Tuesday, July 15, 2025

On "Christianity and the Transformation of the Book" by Anthony Grafton and Megan Williams ***

Neither Andrew Carriker's amazing undertaking about Eusebius's library nor this book quite get at what I hoped to learn about early archives of the Christian church, a work I suspect isn't even really possible, but both works have proven very useful. While Carriker's is more technical in nature and likely to appeal to few outside of scholars, Grafton and Williams have managed to tell a story that is a bit more broadly interesting. As the title denotes, this is really a history of early book making. As with Carriker's book, the library at Caesarea plays a large role.

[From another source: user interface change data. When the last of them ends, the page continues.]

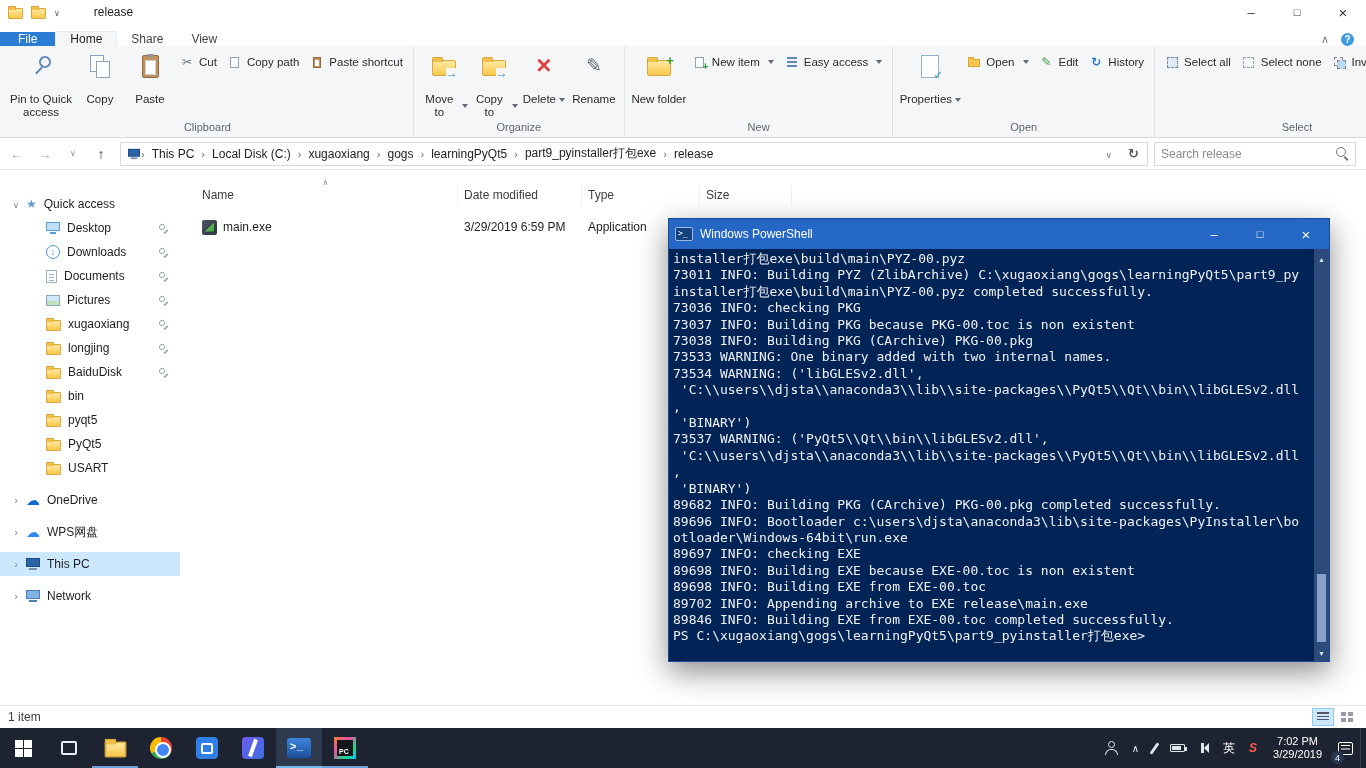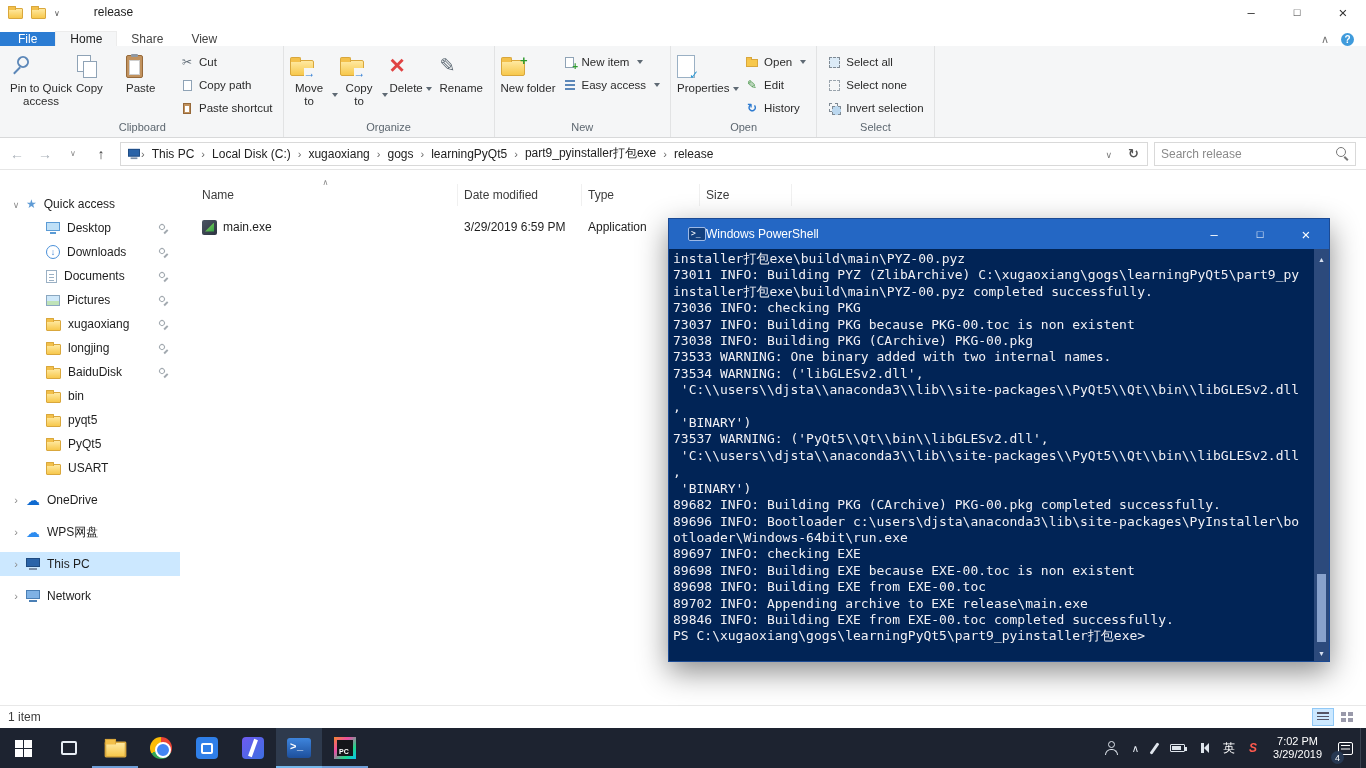"Cut" .rcol { flex-direction: column -> row }
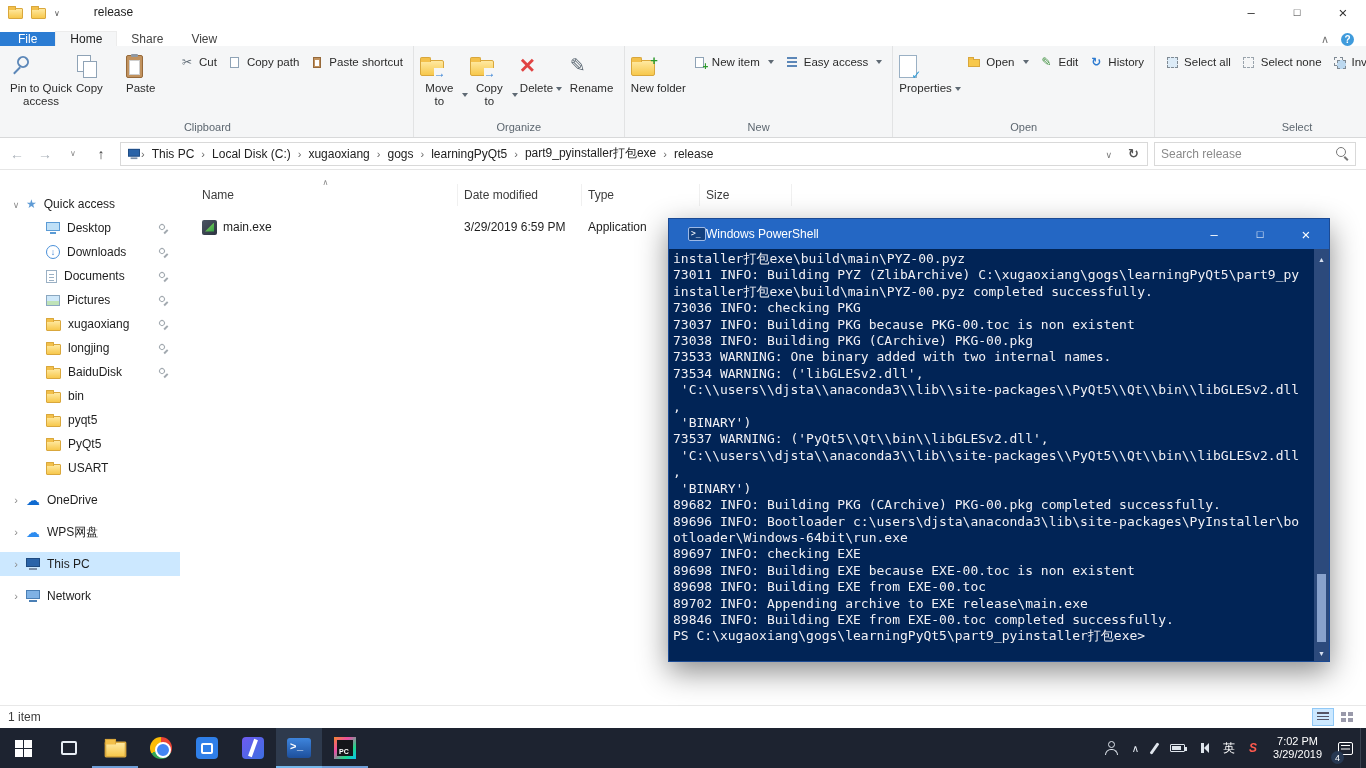"Pin to Quick access" .rbtn-lg { align-items: flex-start -> center; gap: 3px -> 14px }
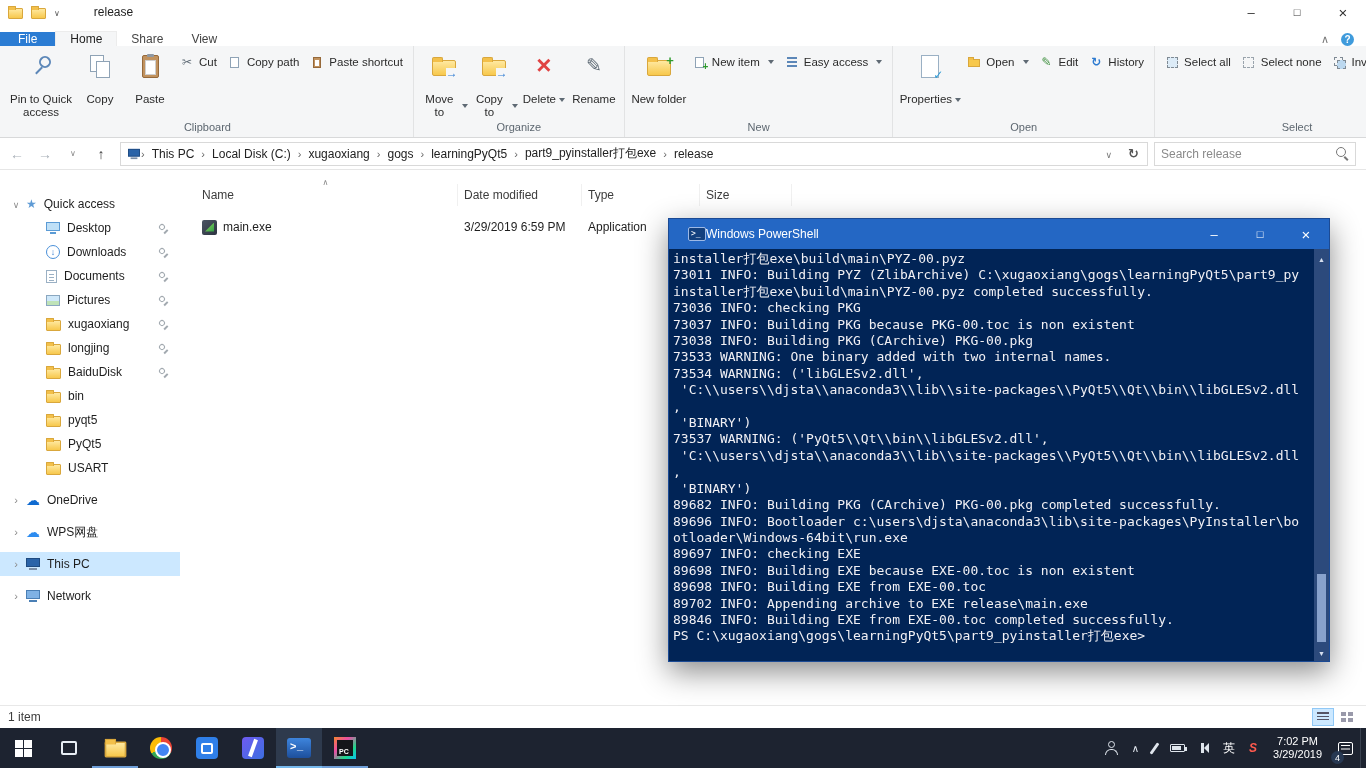"Windows PowerShell" .ps-titlebar { gap: none -> 7px; padding-left: 19px -> 6px }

Grafton and Williams look specifically at two works, one by Origen and one by Eusebius. But they also delve a bit into the history of the Caesarean library, of Caesarea, and of the book more generally. The library at Caesarea seems to have been in many ways the product of Origen, who brought many of his books with him and then wrote extensively. His work, in turn, was preserved by Pamphilus, who then passed that material on to Eusebius. Each of these men were the beneficiaries of patrons who supported them, since such work and undertakings were not things a common man could afford. Eusebius had the advantage, later in life, of having not just a private patron but a public one, since the Emperor Constantine's adoption of the Christian faith meant that he had an interest in seeing the library profit.

Such libraries weren't just archives, however. They were book-making institutes, with a whole staff of scribes, some with specialist knowledge of languages. Both Origen and Eusebius moved away from scrolls toward codexes, the basis of our modern book. The codex allowed them to do things that previously would have been difficult to accomplish. With his Hexepla, Origen set out to create a Bible with six different versions set side by side for easy comparison, including Hebrew and various Greek translations. This was a new type of work. That work, in turn, became, at least in format, a model for Eusebius, who would set out to present a timeline of world history in his Chronology, by setting out events from different peoples in columns. Such work would have been near impossible on a scroll, but a codex was more suited to such a task. In turn, of course, these works became the basis for how many of our works even to our day do similar things in terms of presenting information in tables or columns. In other words, they revolutionized book making for millennia to come.